FEast: July 11th
Europe, siblings, speakers, monasteries, caves, farmers, kidney disease
Benedict was born a twin to St. Scholastica, in Nursia, Italy, but was sent to Rome to study. He quickly found, though, that the city life was not for him! He and a nurse and servant went to a quiet, country mountain town called Enfide. Here, Benedict hoped to escape the turmoil of a society that was chaotic with wars, materialism, and a vast amount of new views and ideas that he believed were detrimental. He gave up his family's wealth to do this, hoping to find some answers and solitude.
However, while out one day he met a monk named Romanus. They became friends and Benedict told him about his reasons for leaving Rome. Soon, Romanus helped Benedict to transition to being a hermit. He brought Benedict anything he needed as he decided to live in a cave for three years.
When the head abbot of a nearby monastery passed, all of a sudden, Benedict found many people on the doorstep to his cave, asking him if he would take over and lead them.
Benedict was not a big fan of the idea, having to give up his solitude, but he agreed, beginning to realize that life in community could not be avoided to do the work in the world he felt called to do. The monks realized very soon, though, that Benedict was too strict for them. They decided to poison him, but it's said that when Benedict prayed over the glass, it shattered.
He left that monastery, of course, to return to the cave. While there, it is said that he performed miracles (such as a raven appearing to take away bread that had been poisoned), and people heard about it, showing up once again to ask him to lead. He had also been a very accomplished speaker when he was in school, and Benedict began to realize a dream to begin monasteries of his own.
He established a few monasteries, but when establishing the abbey Monte Cassino, he innovated the first monastery with what we now call "Benedictine Rule" after him. He wrote down his ideas about not only how to live a good Christian life but also about how he envisioned monasteries being run.
In his rule, he advocated for eight hours of prayer, eight hours of sleep, and eight hours for working. He described how to best be humble, live in moderation, and care for people in the immediate community. His rule began to spread throughout the middle ages until, soon, all monasteries followed this rule.
Benedict was much admired while living at Monte Cassino, and performed more miracles such as commanding an oil lamp to keep burning when a stranger showed up to ask for oil and they barely had any left themselves. Despite sharing, oil began to bubble out and overflow onto the floor.
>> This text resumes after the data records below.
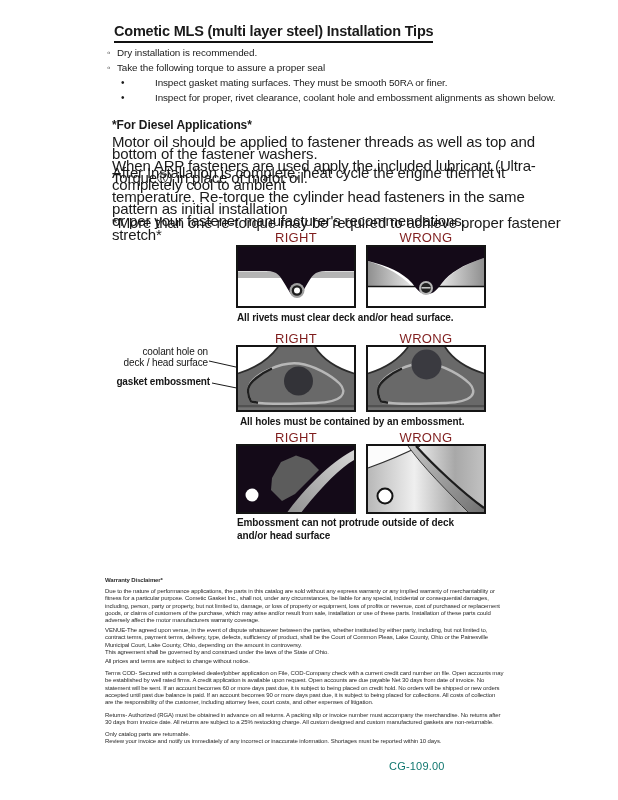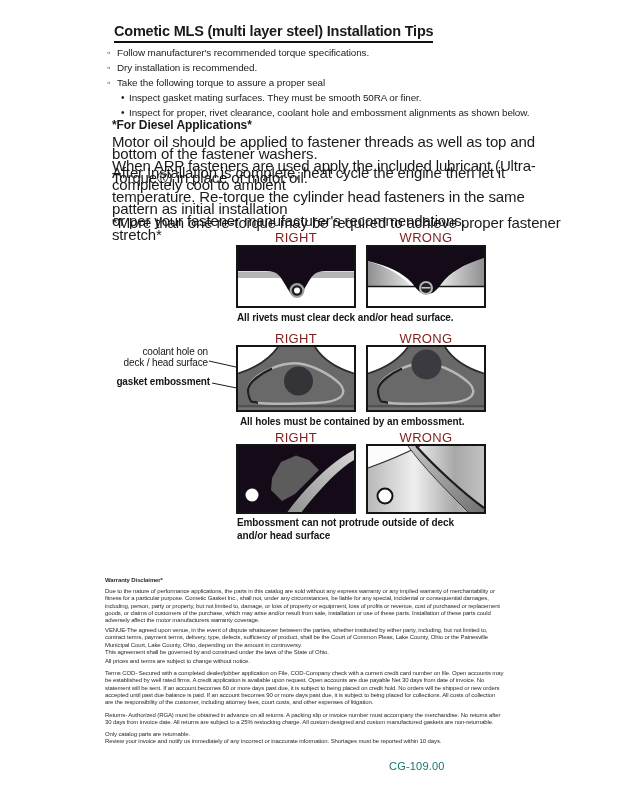--- a/index.html
+++ b/index.html
@@ -43,10 +43,6 @@
   </div>
 
   <div class="abs bullets" style="left:107px;top:45px;width:470px;">
-    <div class="b-row lvl1">
-        <span class="marker"></span>
-        <span>Follow manufacturer's recommended torque specifications.</span>
-      </div>
     <div class="b-row lvl1">
         <span class="marker"></span>
         <span>Dry installation is recommended.</span>

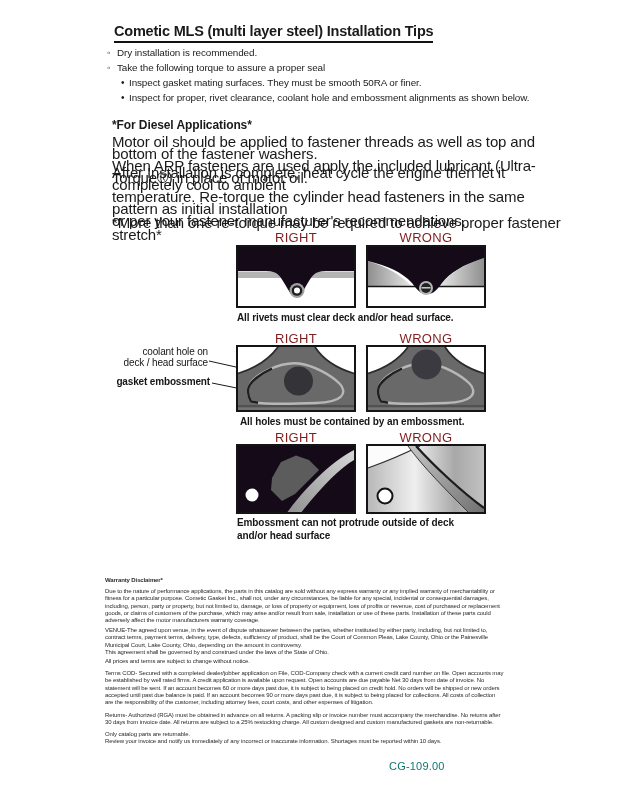--- a/index.html
+++ b/index.html
@@ -16,7 +16,7 @@
   .b-row{display:flex;align-items:flex-start;}
   .b-row .marker{width:10px;flex:none;font-size:10px;}
   .b-row.lvl1 .marker::before{content:"\25E6";}
-  .b-row.lvl2{margin-left:14px;}
+  .b-row.lvl2{margin-left:14px;gap:26px;}
   .b-row.lvl2 .marker::before{content:"\2022";width:8px;}
   .b-row.lvl2 .marker{width:8px;}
His biggest passion, though, was in words and speaking. He knew that words have such a strong power to create or destroy. Words of some sort were always spoken at his monastery, whether it was someone reading the psalms during meals, or whether it was chanting, in a style he also innovated.
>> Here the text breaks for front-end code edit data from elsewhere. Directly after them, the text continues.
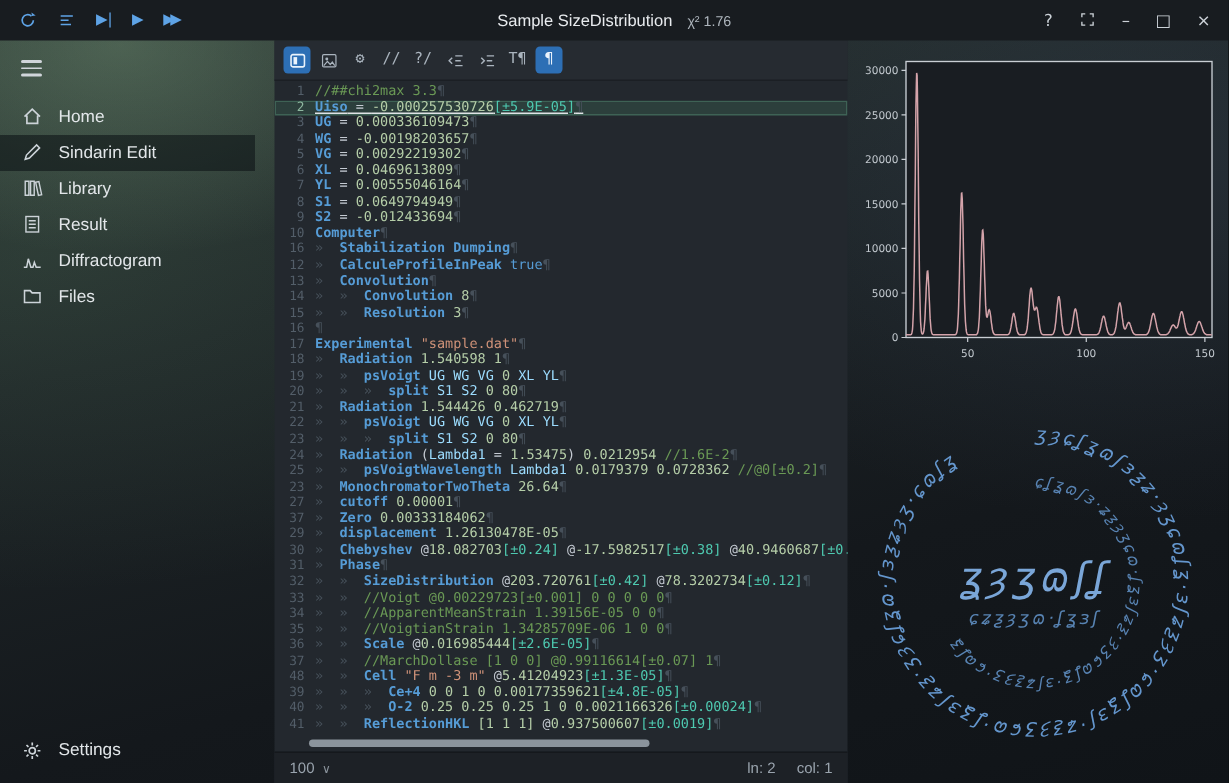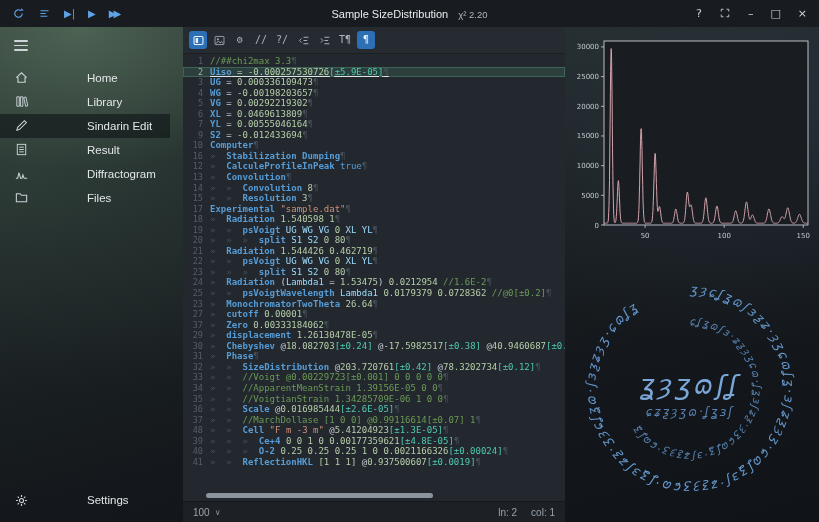--- a/index.html
+++ b/index.html
@@ -95,7 +95,7 @@
     </div>
     <div class="tb-center">
       <span class="tb-title">Sample SizeDistribution</span>
-      <span class="tb-chi">χ² 2.20</span>
+      <span class="tb-chi">χ² 1.76</span>
     </div>
     <div class="tb-right">
       <button class="win-btn">?</button>

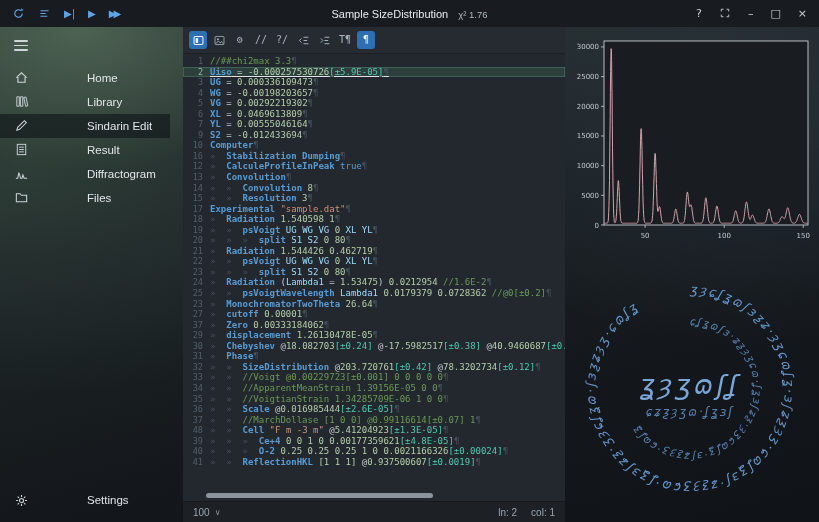--- a/index.html
+++ b/index.html
@@ -33,7 +33,7 @@
   .side-item.selected{background:rgba(10,14,18,0.55);}
   .side-icon{width:15px;height:15px;color:#ccd3d8;flex:none;}
   .side-icon svg{width:15px;height:15px;display:block;}
-  .side-label{color:#e2e6e9;margin-left:48px;}
+  .side-label{color:#e2e6e9;}
   .side-settings{position:absolute;bottom:10px;left:0;right:0;}
   
   .editor{position:absolute;left:183px;top:27px;width:382px;bottom:0;background:#23282e;

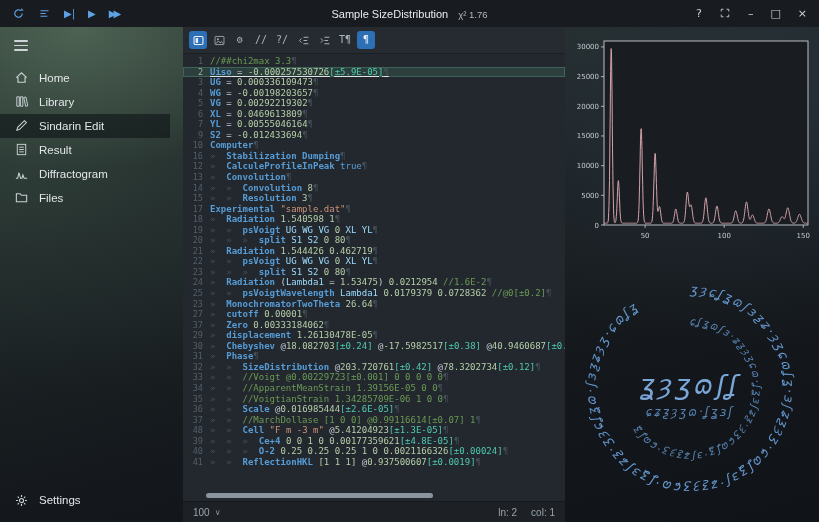--- a/index.html
+++ b/index.html
@@ -125,6 +125,14 @@
           </span>
           <span class="side-label">Home</span>
         </div>
+        <div class="side-item selected">
+          <span class="side-icon">
+            <svg viewBox="0 0 16 16">
+              <path d="M3 13l.9-3 7.2-7.2 2.1 2.1L6 12.1 3 13z" fill="none" stroke="currentColor" stroke-width="1.1"></path>
+            </svg>
+          </span>
+          <span class="side-label">Sindarin Edit</span>
+        </div>
         <div class="side-item">
           <span class="side-icon">
             <svg viewBox="0 0 16 16">
@@ -132,14 +140,6 @@
             </svg>
           </span>
           <span class="side-label">Library</span>
-        </div>
-        <div class="side-item selected">
-          <span class="side-icon">
-            <svg viewBox="0 0 16 16">
-              <path d="M3 13l.9-3 7.2-7.2 2.1 2.1L6 12.1 3 13z" fill="none" stroke="currentColor" stroke-width="1.1"></path>
-            </svg>
-          </span>
-          <span class="side-label">Sindarin Edit</span>
         </div>
         <div class="side-item">
           <span class="side-icon">

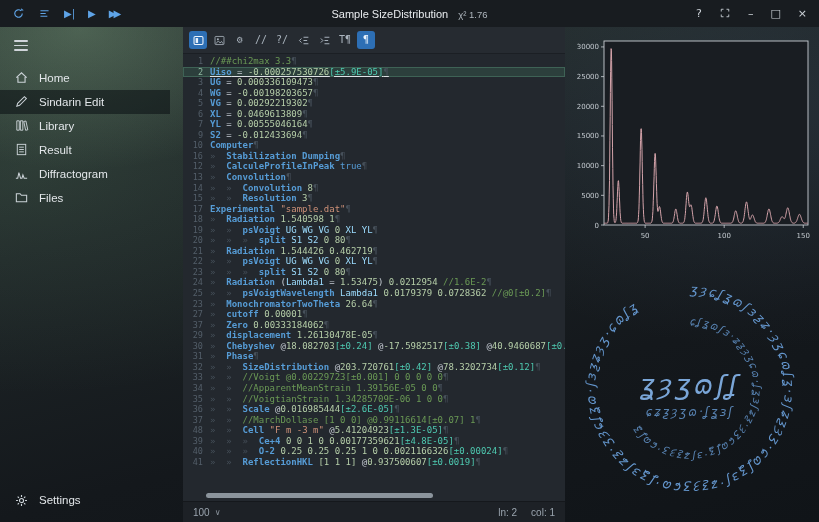--- a/index.html
+++ b/index.html
@@ -221,6 +221,7 @@
         <div class="ln-row"><span class="gut">5</span><span class="codetext"><span class="sg-k">VG</span><span class="sg-v"> = </span><span class="sg-num">0.00292219302</span><span class="sg-p">¶</span></span></div>
         <div class="ln-row"><span class="gut">6</span><span class="codetext"><span class="sg-k">XL</span><span class="sg-v"> = </span><span class="sg-num">0.0469613809</span><span class="sg-p">¶</span></span></div>
         <div class="ln-row"><span class="gut">7</span><span class="codetext"><span class="sg-k">YL</span><span class="sg-v"> = </span><span class="sg-num">0.00555046164</span><span class="sg-p">¶</span></span></div>
+        <div class="ln-row"><span class="gut">8</span><span class="codetext"><span class="sg-k">S1</span><span class="sg-v"> = </span><span class="sg-num">0.0649794949</span><span class="sg-p">¶</span></span></div>
         <div class="ln-row"><span class="gut">9</span><span class="codetext"><span class="sg-k">S2</span><span class="sg-v"> = </span><span class="sg-num">-0.012433694</span><span class="sg-p">¶</span></span></div>
         <div class="ln-row"><span class="gut">10</span><span class="codetext"><span class="sg-k">Computer</span><span class="sg-p">¶</span></span></div>
         <div class="ln-row"><span class="gut">16</span><span class="codetext"><span class="sg-g">»  </span><span class="sg-k">Stabilization Dumping</span><span class="sg-p">¶</span></span></div>

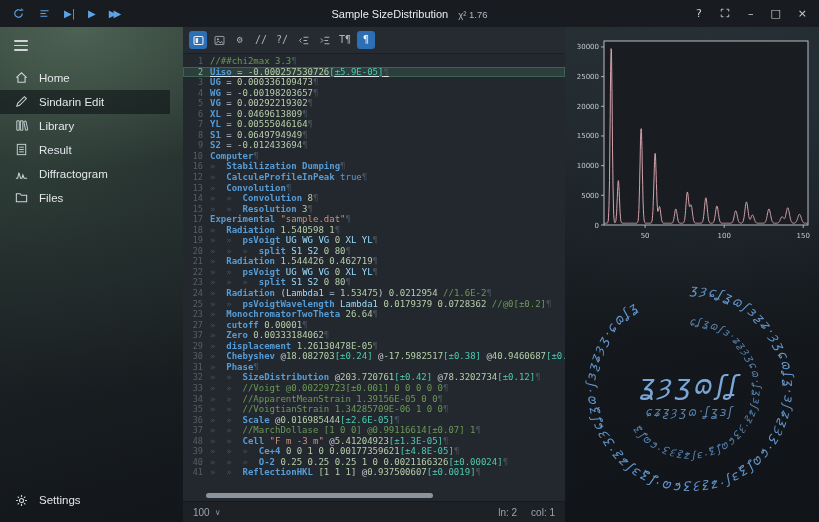--- a/index.html
+++ b/index.html
@@ -229,6 +229,7 @@
         <div class="ln-row"><span class="gut">13</span><span class="codetext"><span class="sg-g">»  </span><span class="sg-k">Convolution</span><span class="sg-p">¶</span></span></div>
         <div class="ln-row"><span class="gut">14</span><span class="codetext"><span class="sg-g">»  »  </span><span class="sg-k">Convolution</span><span class="sg-num"> 8</span><span class="sg-p">¶</span></span></div>
         <div class="ln-row"><span class="gut">15</span><span class="codetext"><span class="sg-g">»  »  </span><span class="sg-k">Resolution</span><span class="sg-num"> 3</span><span class="sg-p">¶</span></span></div>
+        <div class="ln-row"><span class="gut">16</span><span class="codetext"><span class="sg-p">¶</span></span></div>
         <div class="ln-row"><span class="gut">17</span><span class="codetext"><span class="sg-k">Experimental</span><span class="sg-s"> "sample.dat"</span><span class="sg-p">¶</span></span></div>
         <div class="ln-row"><span class="gut">18</span><span class="codetext"><span class="sg-g">»  </span><span class="sg-k">Radiation</span><span class="sg-num"> 1.540598 1</span><span class="sg-p">¶</span></span></div>
         <div class="ln-row"><span class="gut">19</span><span class="codetext"><span class="sg-g">»  »  </span><span class="sg-k">psVoigt</span><span class="sg-ref"> UG WG VG</span><span class="sg-num"> 0</span><span class="sg-ref"> XL YL</span><span class="sg-p">¶</span></span></div>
Benedict passed away at the monastery, and was buried in the same place as his sister, St. Scholastica.
You, more than any saint, understand the power of words. Speaking, writing, reading, & listening - our world and our god are impossible to know without them. Remind us always to use our words powerfully. WE can change lives with them, for better, or for worse. Keep our ears open as well to the words of others. Otherwise We will miss words from God.
This piece was commissioned by someone who appreciated Benedict most for his hospitality and openness to others. she equated him with an open door - hence the nature of the t-shirt. The thing that stands out to me most about Benedict is also his passion for words and listening, so I chose the angle of his portrait based on having a focus on his ear, and mouth slightly open.